- **DATA LISTING**
▬▬▬▬▬▬

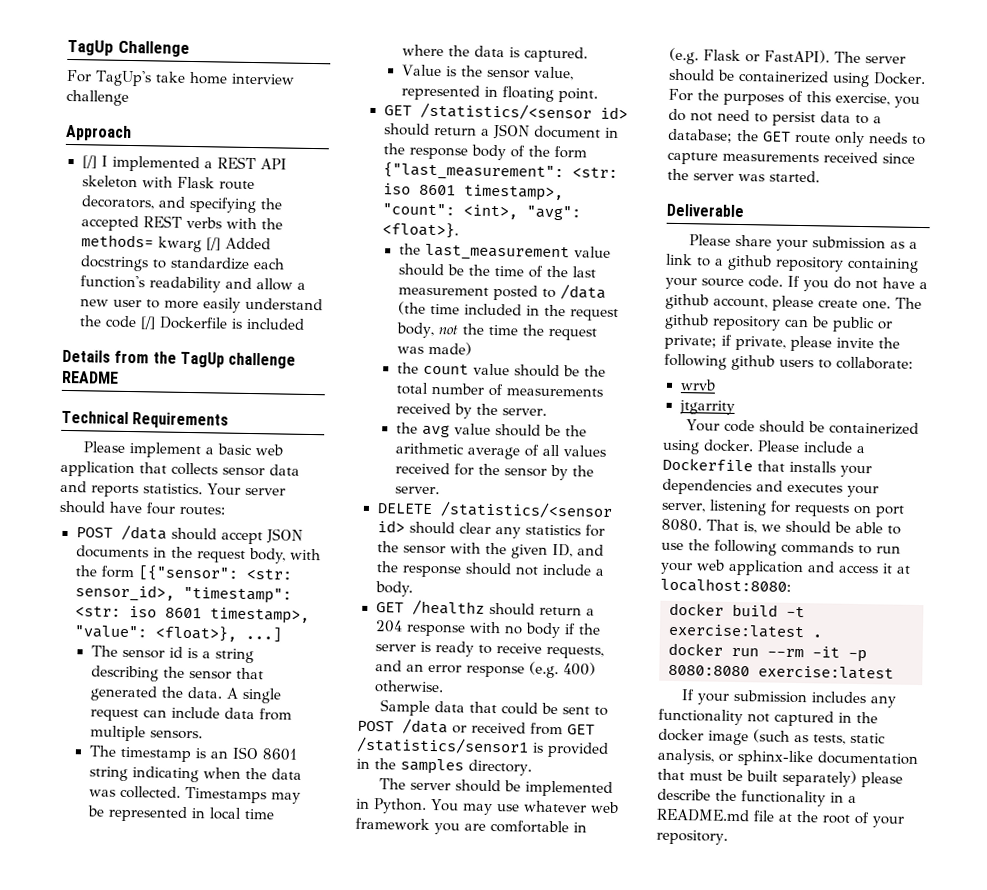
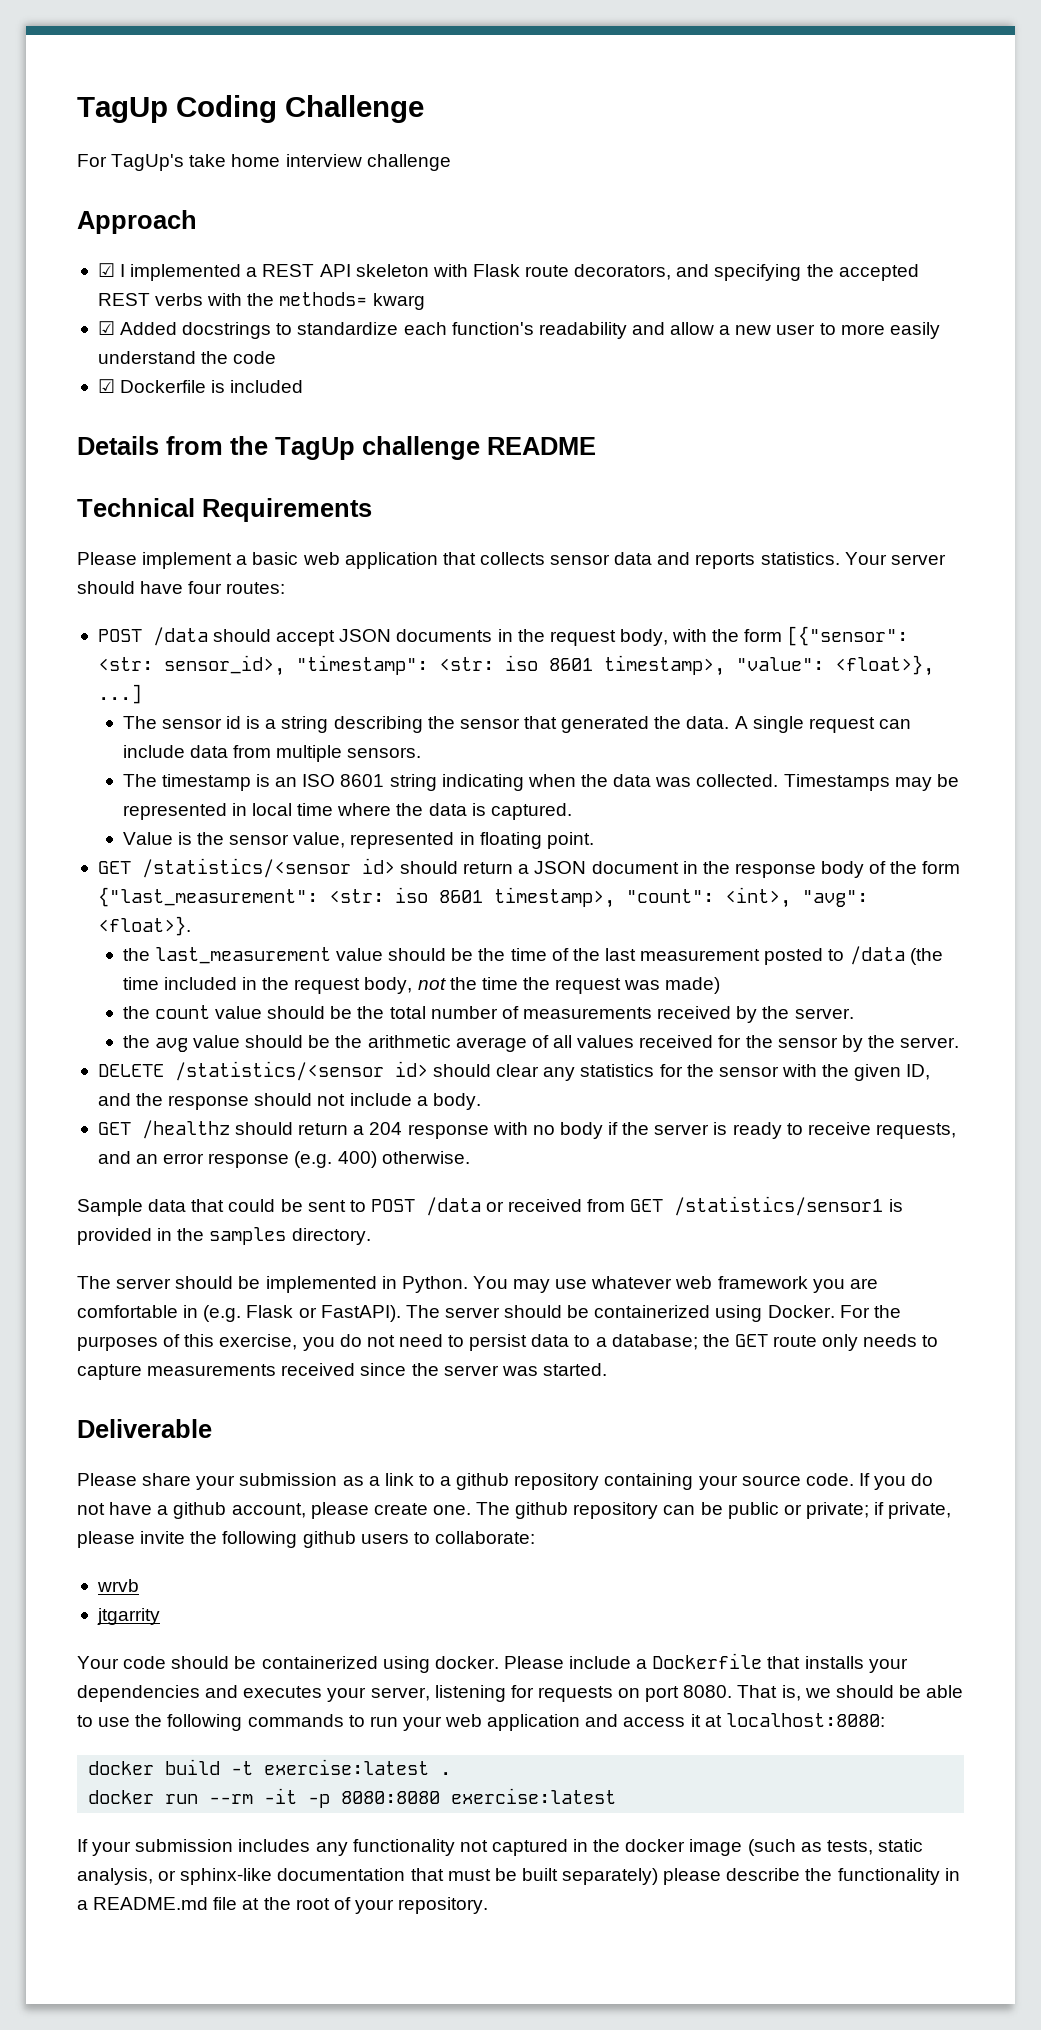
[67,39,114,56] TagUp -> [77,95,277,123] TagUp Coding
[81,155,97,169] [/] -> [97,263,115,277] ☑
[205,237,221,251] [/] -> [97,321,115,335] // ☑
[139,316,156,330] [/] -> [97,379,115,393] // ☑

▬▬▬▬▬▬

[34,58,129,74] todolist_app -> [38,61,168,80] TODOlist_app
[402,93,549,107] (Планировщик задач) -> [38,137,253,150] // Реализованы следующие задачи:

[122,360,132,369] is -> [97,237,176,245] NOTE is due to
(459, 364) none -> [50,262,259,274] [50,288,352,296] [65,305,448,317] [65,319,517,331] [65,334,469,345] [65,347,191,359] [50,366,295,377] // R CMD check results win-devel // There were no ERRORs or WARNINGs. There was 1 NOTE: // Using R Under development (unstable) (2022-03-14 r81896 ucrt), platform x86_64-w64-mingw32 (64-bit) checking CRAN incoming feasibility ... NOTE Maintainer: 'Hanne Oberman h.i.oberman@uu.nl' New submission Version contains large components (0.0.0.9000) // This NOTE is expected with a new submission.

▬▬▬▬▬▬

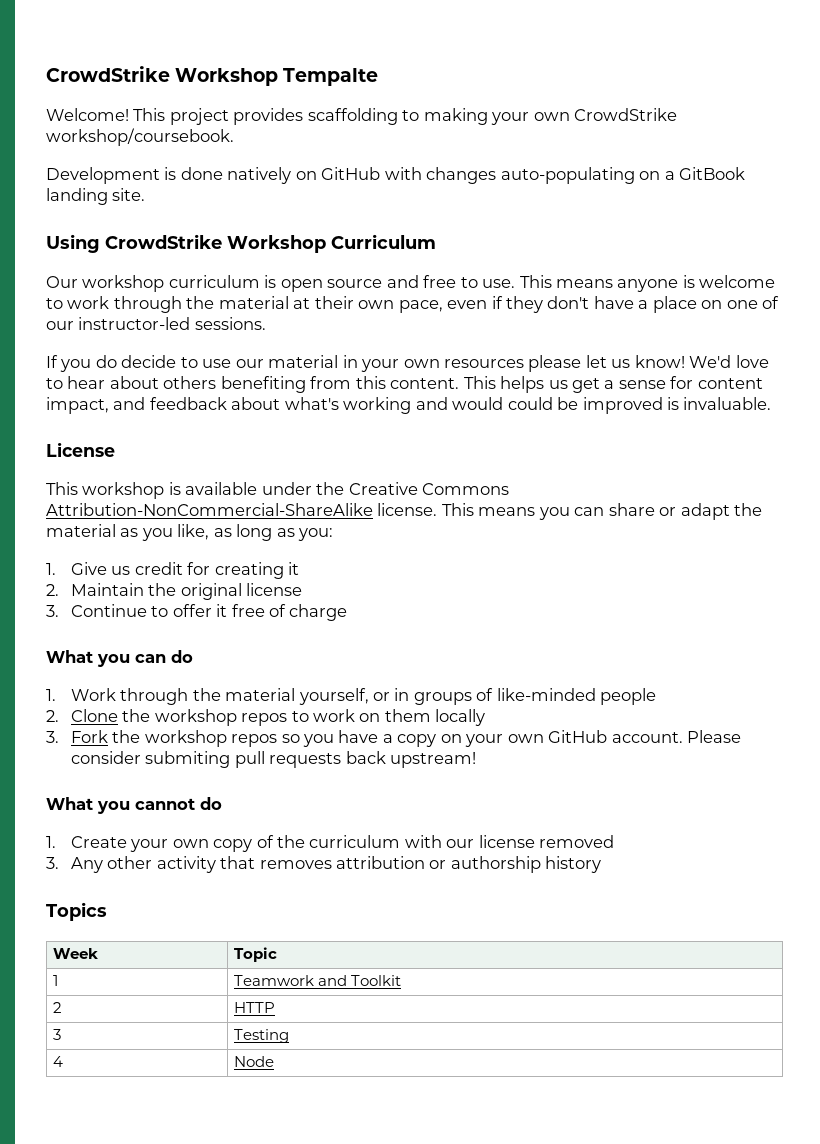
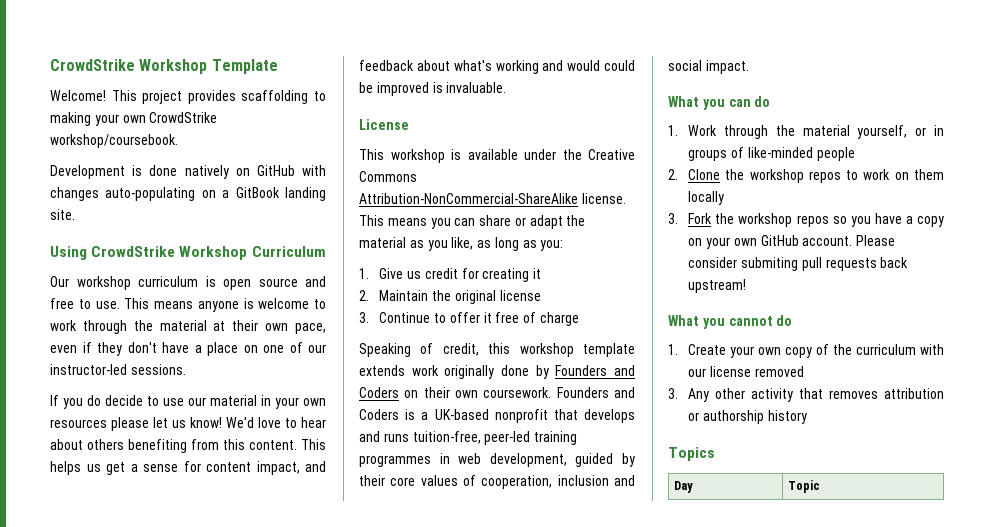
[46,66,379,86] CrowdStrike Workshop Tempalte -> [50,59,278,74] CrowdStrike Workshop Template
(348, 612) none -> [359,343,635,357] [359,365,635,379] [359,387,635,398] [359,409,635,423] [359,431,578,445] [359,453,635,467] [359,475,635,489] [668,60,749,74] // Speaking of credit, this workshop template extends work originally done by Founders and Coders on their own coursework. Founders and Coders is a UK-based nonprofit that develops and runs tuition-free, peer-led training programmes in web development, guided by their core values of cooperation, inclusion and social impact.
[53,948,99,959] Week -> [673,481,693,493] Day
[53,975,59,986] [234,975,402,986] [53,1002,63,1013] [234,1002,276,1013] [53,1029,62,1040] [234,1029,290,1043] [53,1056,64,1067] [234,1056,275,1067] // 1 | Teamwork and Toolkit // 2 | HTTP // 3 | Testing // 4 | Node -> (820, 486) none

▬▬▬▬▬▬

- **ACTIVITY**
Make a copy of each line in the records that has the word "NOTE".

- **RESULT BELOW**
[122,360,132,369] is -> [97,237,176,245] NOTE is due to
(459, 364) none -> [50,262,259,274] [50,288,352,296] [65,305,448,317] [65,319,517,331] [65,334,469,345] [65,347,191,359] [50,366,295,377] // R CMD check results win-devel // There were no ERRORs or WARNINGs. There was 1 NOTE: // Using R Under development (unstable) (2022-03-14 r81896 ucrt), platform x86_64-w64-mingw32 (64-bit) checking CRAN incoming feasibility ... NOTE Maintainer: 'Hanne Oberman h.i.oberman@uu.nl' New submission Version contains large components (0.0.0.9000) // This NOTE is expected with a new submission.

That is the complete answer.